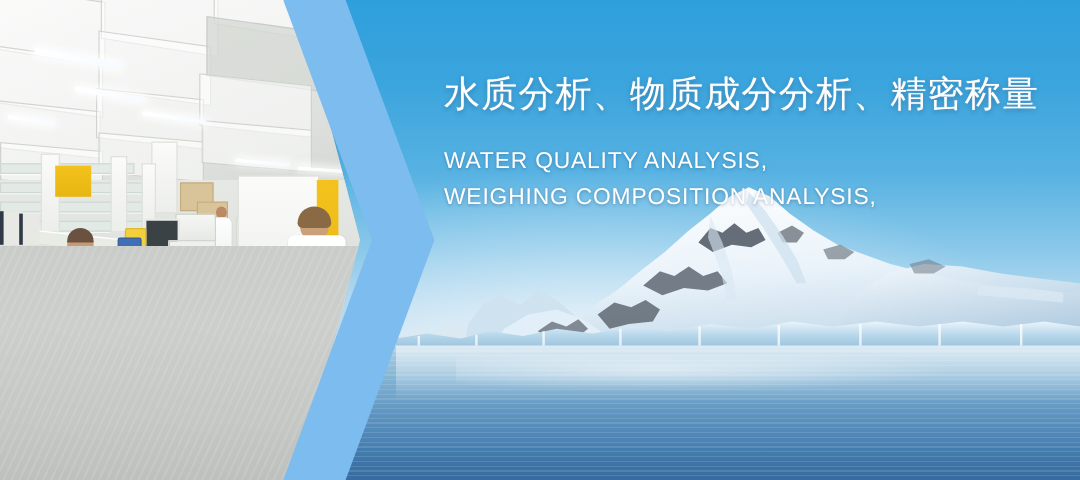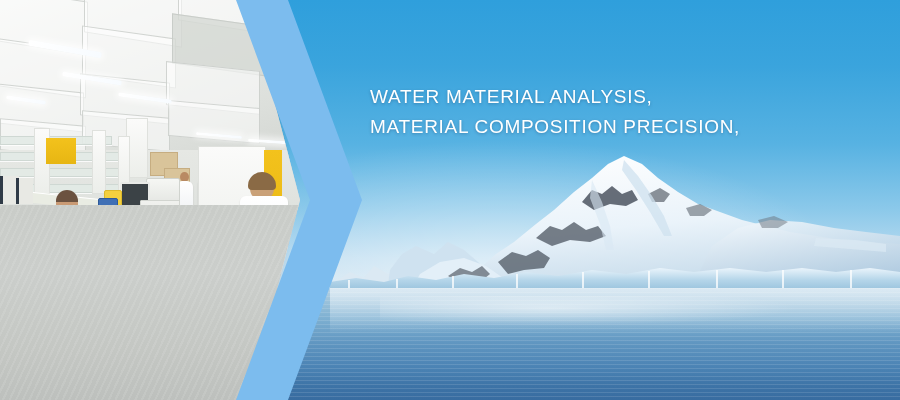--- a/index.html
+++ b/index.html
@@ -316,6 +316,7 @@
   <div class="chev-band"></div>
 
   <div class="copy">
+    <div class="headline">水质分析、物质成分分析、精密称量</div>
     <div class="sub">
       <div class="sub-line">WATER  MATERIAL ANALYSIS,</div>
       <div class="sub-line">MATERIAL COMPOSITION PRECISION,</div>

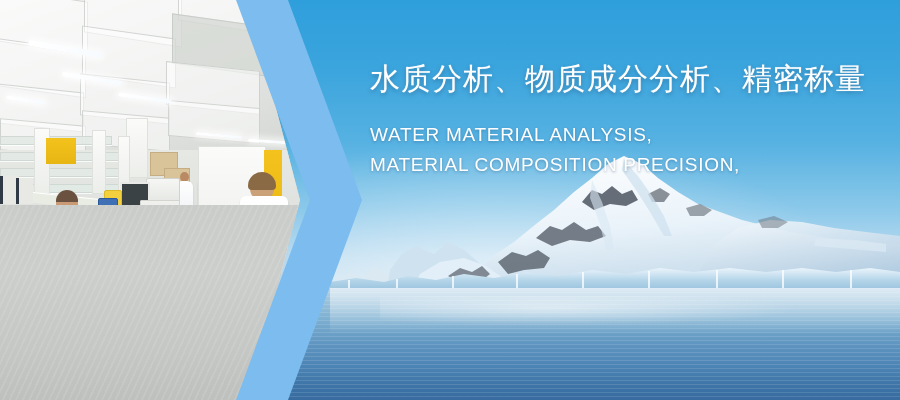--- a/index.html
+++ b/index.html
@@ -318,7 +318,7 @@
   <div class="copy">
     <div class="headline">水质分析、物质成分分析、精密称量</div>
     <div class="sub">
-      <div class="sub-line">WATER  MATERIAL ANALYSIS,</div>
+      <div class="sub-line">WATER  QUALITY ANALYSIS,</div>
       <div class="sub-line">MATERIAL COMPOSITION PRECISION,</div>
     </div>
   </div>

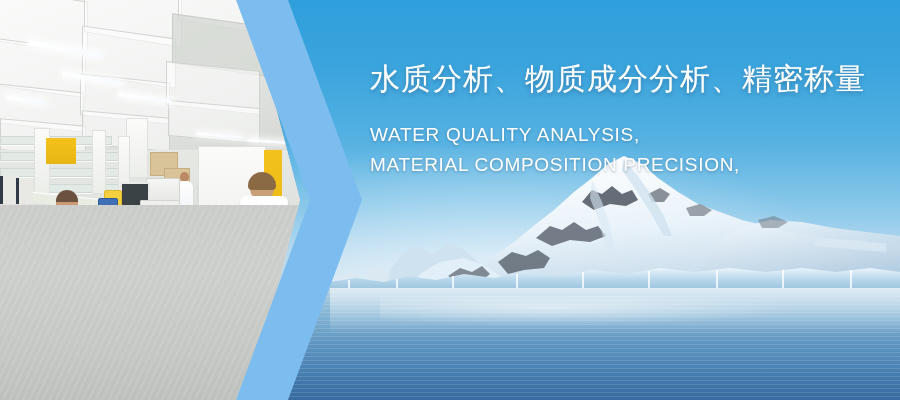--- a/index.html
+++ b/index.html
@@ -319,7 +319,7 @@
     <div class="headline">水质分析、物质成分分析、精密称量</div>
     <div class="sub">
       <div class="sub-line">WATER  QUALITY ANALYSIS,</div>
-      <div class="sub-line">MATERIAL COMPOSITION PRECISION,</div>
+      <div class="sub-line">WEIGHING COMPOSITION ANALYSIS,</div>
     </div>
   </div>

• Try it:
Pictures aside, repeat every line of the data above exactly.

• Reply:
--- a/index.html
+++ b/index.html
@@ -316,6 +316,7 @@
   <div class="chev-band"></div>
 
   <div class="copy">
+    <div class="headline">水质分析、物质成分分析、精密称量</div>
     <div class="sub">
       <div class="sub-line">WATER  MATERIAL ANALYSIS,</div>
       <div class="sub-line">MATERIAL COMPOSITION PRECISION,</div>

--- a/index.html
+++ b/index.html
@@ -318,7 +318,7 @@
   <div class="copy">
     <div class="headline">水质分析、物质成分分析、精密称量</div>
     <div class="sub">
-      <div class="sub-line">WATER  MATERIAL ANALYSIS,</div>
+      <div class="sub-line">WATER  QUALITY ANALYSIS,</div>
       <div class="sub-line">MATERIAL COMPOSITION PRECISION,</div>
     </div>
   </div>

--- a/index.html
+++ b/index.html
@@ -319,7 +319,7 @@
     <div class="headline">水质分析、物质成分分析、精密称量</div>
     <div class="sub">
       <div class="sub-line">WATER  QUALITY ANALYSIS,</div>
-      <div class="sub-line">MATERIAL COMPOSITION PRECISION,</div>
+      <div class="sub-line">WEIGHING COMPOSITION ANALYSIS,</div>
     </div>
   </div>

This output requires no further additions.